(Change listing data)
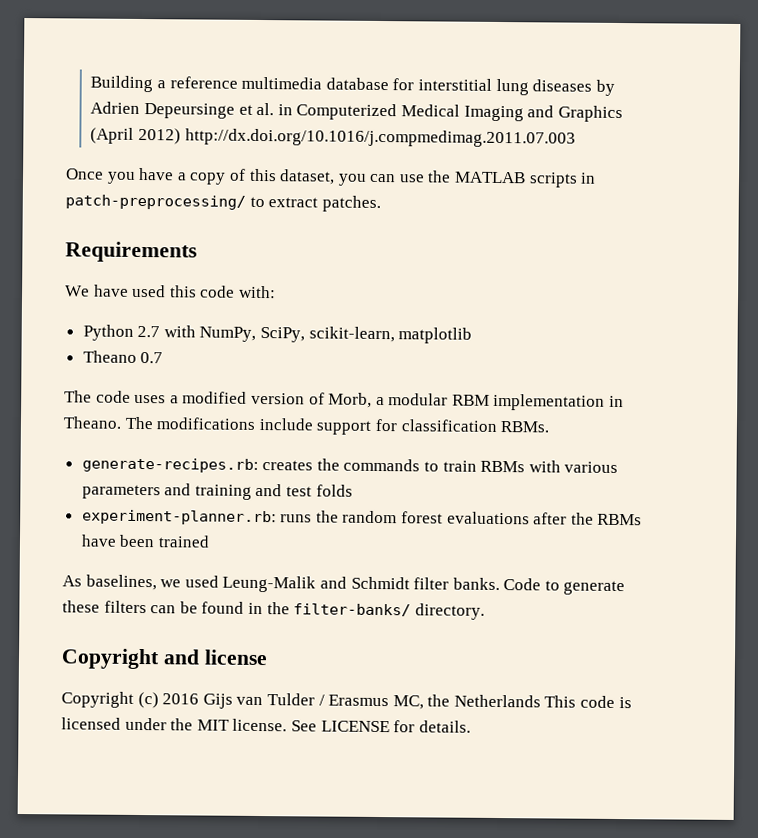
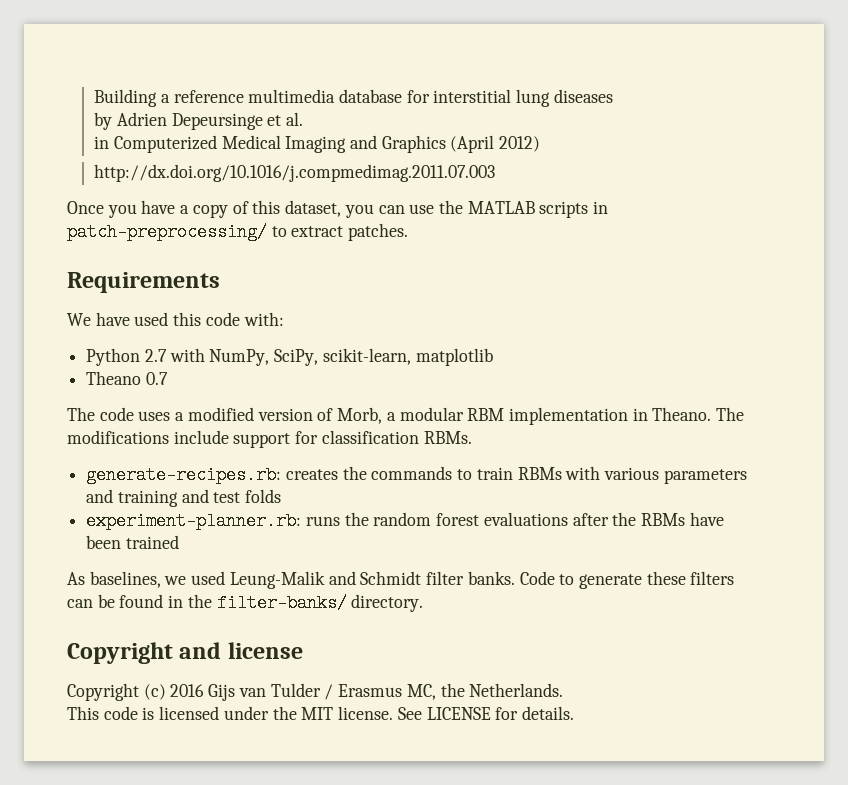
- Building a reference multimedia database for interstitial lung diseases by Adrien Depeursinge et al. in Computerized Medical Imaging and Graphics (April 2012) http://dx.doi.org/10.1016/j.compmedimag.2011.07.003
+ Building a reference multimedia database for interstitial lung diseases
+ by Adrien Depeursinge et al.
+ in Computerized Medical Imaging and Graphics (April 2012)
+ http://dx.doi.org/10.1016/j.compmedimag.2011.07.003
- Copyright (c) 2016 Gijs van Tulder / Erasmus MC, the Netherlands This code is licensed under the MIT license.
+ Copyright (c) 2016 Gijs van Tulder / Erasmus MC, the Netherlands.
+ This code is licensed under the MIT license.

### Exercise directions
The reply is to be all the records above, transcribed exactly, with no pictures.

### Output of the exercise
- Building a reference multimedia database for interstitial lung diseases by Adrien Depeursinge et al. in Computerized Medical Imaging and Graphics (April 2012) http://dx.doi.org/10.1016/j.compmedimag.2011.07.003
+ Building a reference multimedia database for interstitial lung diseases
+ by Adrien Depeursinge et al.
+ in Computerized Medical Imaging and Graphics (April 2012)
+ http://dx.doi.org/10.1016/j.compmedimag.2011.07.003
- Copyright (c) 2016 Gijs van Tulder / Erasmus MC, the Netherlands This code is licensed under the MIT license.
+ Copyright (c) 2016 Gijs van Tulder / Erasmus MC, the Netherlands.
+ This code is licensed under the MIT license.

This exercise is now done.